◆ EXERCISE:
Below are records. Find each line in them that holds the word "logo" and copy it.

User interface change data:

____________________

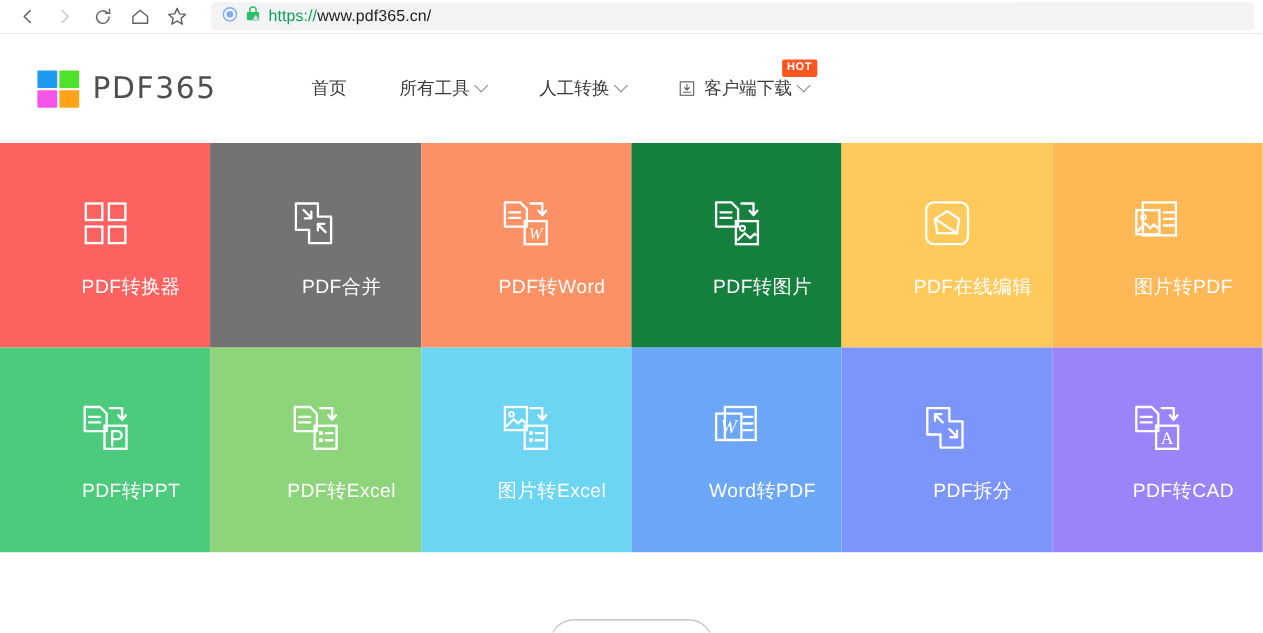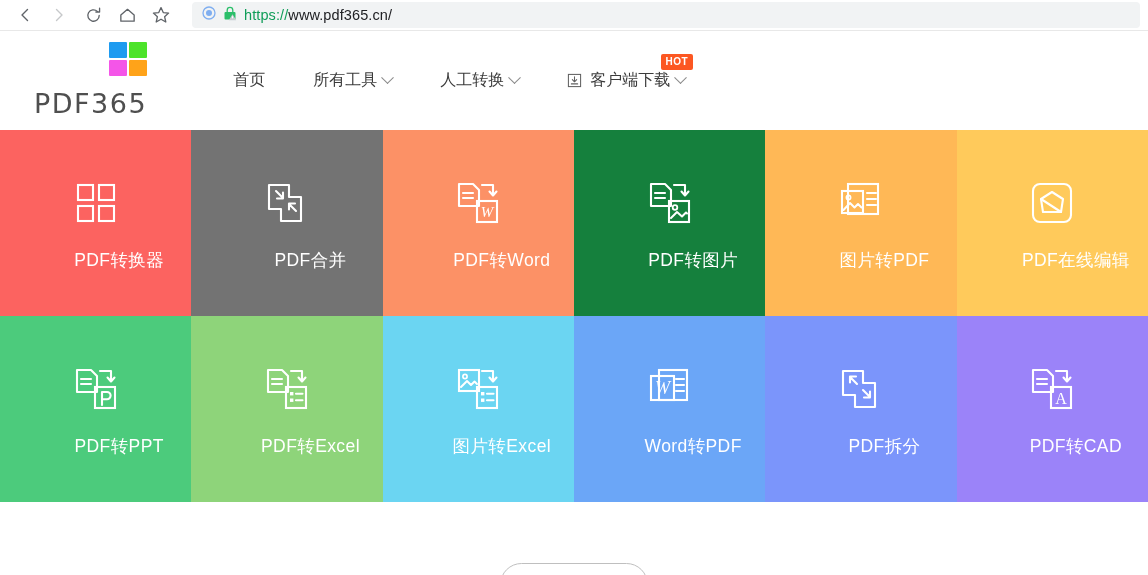--- a/index.html
+++ b/index.html
@@ -54,24 +54,23 @@
   
   .site-header {
     height: 99px;
     display: flex;
     align-items: center;
     padding-left: 34px;
     background: #ffffff;
   }
   .logo {
     display: flex;
-    align-items: flex-end;
+    align-items: center;
     gap: 12px;
     cursor: pointer;
-    flex-direction: column;
   }
   .logo-grid {
     width: 38px;
     height: 34px;
     display: grid;
     grid-template-columns: 1fr 1fr;
     grid-template-rows: 1fr 1fr;
     gap: 2px;
   }
   .logo-grid i { display: block; border-radius: 1px; }
@@ -321,44 +320,44 @@
         <path d="M28 6 h11 v10" fill="none" stroke="#fff" stroke-width="2.1" stroke-linecap="round" stroke-linejoin="round"></path>
         <path d="M35.5 12.5 L39 16.5 L42.5 12.5" fill="none" stroke="#fff" stroke-width="2.1" stroke-linecap="round" stroke-linejoin="round"></path>
         <rect x="23" y="22" width="20" height="21" fill="none" stroke="#fff" stroke-width="2.1"></rect>
         <circle cx="29" cy="28.5" r="2.3" fill="none" stroke="#fff" stroke-width="1.8"></circle>
         <path d="M25 39 L31 33 L36 37.5 L40 33.5 L41 34.5" fill="none" stroke="#fff" stroke-width="2" stroke-linecap="round" stroke-linejoin="round"></path>
       </svg>
     </div>
     <div class="tile-label">PDF转图片</div>
   </div>
 
+  <div class="tile" style="background:#ffca5b">
+    <div class="tile-icon">
+      <svg width="48" height="48" viewBox="0 0 48 48">
+        <rect x="5" y="5" width="38" height="38" rx="7" fill="none" stroke="#fff" stroke-width="2.1"></rect>
+        <path d="M24 13 L35 20 L33 33 H15 L13 20 Z" fill="none" stroke="#fff" stroke-width="2.1" stroke-linejoin="round"></path>
+        <path d="M13 20 L33 33" fill="none" stroke="#fff" stroke-width="2.1" stroke-linecap="round"></path>
+      </svg>
+    </div>
+    <div class="tile-label">PDF在线编辑</div>
+  </div>
+
   <div class="tile" style="background:#ffb856">
     <div class="tile-icon">
       <svg width="48" height="48" viewBox="0 0 48 48">
         <rect x="11" y="5" width="30" height="30" fill="none" stroke="#fff" stroke-width="2.1"></rect>
         <rect x="5" y="12" width="21" height="22" fill="none" stroke="#fff" stroke-width="2.1"></rect>
         <circle cx="11.5" cy="18.5" r="2.1" fill="none" stroke="#fff" stroke-width="1.7"></circle>
         <path d="M6.5 31 L13 24 L17.5 28.5 L21 25 L24.5 28.5" fill="none" stroke="#fff" stroke-width="2" stroke-linecap="round" stroke-linejoin="round"></path>
         <path d="M30 14 h9 M30 20 h9 M30 26 h9" stroke="#fff" stroke-width="2.1" stroke-linecap="round"></path>
       </svg>
     </div>
     <div class="tile-label">图片转PDF</div>
   </div>
 
-  <div class="tile" style="background:#ffca5b">
-    <div class="tile-icon">
-      <svg width="48" height="48" viewBox="0 0 48 48">
-        <rect x="5" y="5" width="38" height="38" rx="7" fill="none" stroke="#fff" stroke-width="2.1"></rect>
-        <path d="M24 13 L35 20 L33 33 H15 L13 20 Z" fill="none" stroke="#fff" stroke-width="2.1" stroke-linejoin="round"></path>
-        <path d="M13 20 L33 33" fill="none" stroke="#fff" stroke-width="2.1" stroke-linecap="round"></path>
-      </svg>
-    </div>
-    <div class="tile-label">PDF在线编辑</div>
-  </div>
-
   <div class="tile" style="background:#4ccb7c">
     <div class="tile-icon">
       <svg width="48" height="48" viewBox="0 0 48 48">
         <path d="M5 5 h14 l6 6 v16 H5 Z" fill="none" stroke="#fff" stroke-width="2.1" stroke-linejoin="round"></path>
         <path d="M9 14 h10 M9 19 h10" stroke="#fff" stroke-width="2.1" stroke-linecap="round"></path>
         <path d="M28 6 h11 v10" fill="none" stroke="#fff" stroke-width="2.1" stroke-linecap="round" stroke-linejoin="round"></path>
         <path d="M35.5 12.5 L39 16.5 L42.5 12.5" fill="none" stroke="#fff" stroke-width="2.1" stroke-linecap="round" stroke-linejoin="round"></path>
         <rect x="23" y="22" width="20" height="21" fill="none" stroke="#fff" stroke-width="2.1"></rect>
         <path d="M30 40 V27 h5 a3.6 3.6 0 0 1 0 7.2 H30" fill="none" stroke="#fff" stroke-width="2.1" stroke-linecap="round" stroke-linejoin="round"></path>
       </svg>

____________________

◆ RESPONSE BELOW:
   .logo {
   .logo-grid {
   .logo-grid i { display: block; border-radius: 1px; }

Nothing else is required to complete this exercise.